Por Sergio Sinay.
En sus miradas conviven de un modo especial, como agua salada y agua dulce, la esperanza y la decepción. La tenacidad y el desaliento. Algunos son docentes, otros médicos. Algunos cooperan en una ONG, o la han creado, otros insisten en desempeñar sus profesiones u oficios con honestidad. Algunos son padres comprometidos con sus funciones, dispuestos a no aflojar. Los hay de muchas procedencias, edades y actividades. Son personas decididas a hacer lo que se debe (no lo que conviene), a sostener sus valores y principios con hechos, a no dejarse vencer por el comentario socarrón o por la oferta seductora de un camino fácil. Están convencidas de hacer el recorrido que eligieron sin salirse de la senda ni ir por los atajos.
Me encuentro a menudo con ellas cuando viajo por el país, cuando ando por la ciudad, cuando doy charlas o trabajo con personas. De tanto en tanto, quizás por error, algún medio tiene tiempo para alguna. Son personas anónimas y no pretenden dejar de serlo, no bailan por un sueño pesadillesco, ni se encierran en una casa para ser espiados por cámaras como si fueran extraños animales de un zoológico miserable con el que millones llenan su vacío.

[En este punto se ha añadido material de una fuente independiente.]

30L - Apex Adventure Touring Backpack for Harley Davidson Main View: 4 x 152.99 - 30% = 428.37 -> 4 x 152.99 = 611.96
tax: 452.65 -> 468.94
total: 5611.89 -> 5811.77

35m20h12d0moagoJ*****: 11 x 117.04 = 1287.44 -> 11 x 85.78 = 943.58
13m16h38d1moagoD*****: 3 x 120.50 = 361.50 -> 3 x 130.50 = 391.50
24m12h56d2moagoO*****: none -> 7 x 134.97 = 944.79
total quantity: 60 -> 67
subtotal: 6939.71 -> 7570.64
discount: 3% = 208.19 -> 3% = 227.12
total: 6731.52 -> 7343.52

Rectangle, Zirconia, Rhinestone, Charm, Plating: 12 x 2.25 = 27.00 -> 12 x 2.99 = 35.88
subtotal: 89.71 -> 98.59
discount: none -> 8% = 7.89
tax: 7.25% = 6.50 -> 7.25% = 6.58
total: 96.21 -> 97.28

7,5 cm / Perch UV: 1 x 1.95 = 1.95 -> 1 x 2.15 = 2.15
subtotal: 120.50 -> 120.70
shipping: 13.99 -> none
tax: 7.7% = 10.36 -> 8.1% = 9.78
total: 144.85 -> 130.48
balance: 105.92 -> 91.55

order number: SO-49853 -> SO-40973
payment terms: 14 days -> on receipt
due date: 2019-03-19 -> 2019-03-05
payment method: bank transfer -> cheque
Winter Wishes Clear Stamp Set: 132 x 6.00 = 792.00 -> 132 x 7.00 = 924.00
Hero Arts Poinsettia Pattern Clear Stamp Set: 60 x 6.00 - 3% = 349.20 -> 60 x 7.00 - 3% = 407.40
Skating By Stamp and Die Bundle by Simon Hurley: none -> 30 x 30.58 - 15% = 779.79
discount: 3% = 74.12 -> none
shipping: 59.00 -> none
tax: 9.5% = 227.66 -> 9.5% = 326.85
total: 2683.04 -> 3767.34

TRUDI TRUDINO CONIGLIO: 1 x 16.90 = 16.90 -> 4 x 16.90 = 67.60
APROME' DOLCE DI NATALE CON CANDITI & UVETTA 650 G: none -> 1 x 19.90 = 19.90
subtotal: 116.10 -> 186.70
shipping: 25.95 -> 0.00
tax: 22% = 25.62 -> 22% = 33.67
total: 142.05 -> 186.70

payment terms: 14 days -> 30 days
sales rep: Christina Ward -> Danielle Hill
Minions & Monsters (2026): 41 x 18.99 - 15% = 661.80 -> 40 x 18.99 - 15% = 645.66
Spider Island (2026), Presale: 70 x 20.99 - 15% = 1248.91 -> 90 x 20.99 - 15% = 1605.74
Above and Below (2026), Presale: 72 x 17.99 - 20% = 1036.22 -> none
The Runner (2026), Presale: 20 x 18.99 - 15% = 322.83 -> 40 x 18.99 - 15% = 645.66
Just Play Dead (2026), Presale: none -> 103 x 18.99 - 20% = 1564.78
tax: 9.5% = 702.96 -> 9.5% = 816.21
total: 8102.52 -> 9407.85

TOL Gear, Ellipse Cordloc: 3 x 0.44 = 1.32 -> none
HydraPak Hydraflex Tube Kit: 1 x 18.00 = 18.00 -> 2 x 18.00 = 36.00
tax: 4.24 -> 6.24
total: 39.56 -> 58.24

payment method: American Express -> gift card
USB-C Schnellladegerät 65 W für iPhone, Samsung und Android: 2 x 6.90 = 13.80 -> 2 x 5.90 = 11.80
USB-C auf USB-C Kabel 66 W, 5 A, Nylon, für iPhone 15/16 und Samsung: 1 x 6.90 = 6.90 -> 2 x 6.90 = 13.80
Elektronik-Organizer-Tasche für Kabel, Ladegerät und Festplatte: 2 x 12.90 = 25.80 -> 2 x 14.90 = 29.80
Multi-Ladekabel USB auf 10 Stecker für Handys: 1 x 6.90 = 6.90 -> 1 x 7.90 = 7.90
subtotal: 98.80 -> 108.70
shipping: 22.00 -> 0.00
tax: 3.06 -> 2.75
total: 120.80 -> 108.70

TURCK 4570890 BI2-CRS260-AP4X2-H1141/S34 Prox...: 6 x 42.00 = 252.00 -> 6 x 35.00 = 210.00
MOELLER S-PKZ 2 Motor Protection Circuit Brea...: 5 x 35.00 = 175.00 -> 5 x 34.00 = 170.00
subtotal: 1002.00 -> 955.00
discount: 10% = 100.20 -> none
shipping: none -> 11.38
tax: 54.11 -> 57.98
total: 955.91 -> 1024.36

Las personas de las que hablo son emergentes. Han despertado mientras la mayoría duerme. Ven la luz en el horizonte mientras otros, con los ojos cerrados, chocan con las sombras. Los emergentes anuncian lo posible y demuestran que es posible. Saben lo que no podrán volver a ignorar. A menudo se sienten solos. Se preguntan si acaso estarán locos. Si valdrá la pena continuar. Y, finalmente, continúan. Los emergentes no están solos (son como estrellas en el cielo oscuro, si observasen el cielo desde abajo verían cuántos son). No están locos, son portadores de la razón. Nunca podrán dejar de hacer lo que hacen, y porque lo hacen permiten que aparezcan nuevos emergentes y se les unan. Los emergentes mantienen al mundo girando. Los emergentes me llenan de esperanza.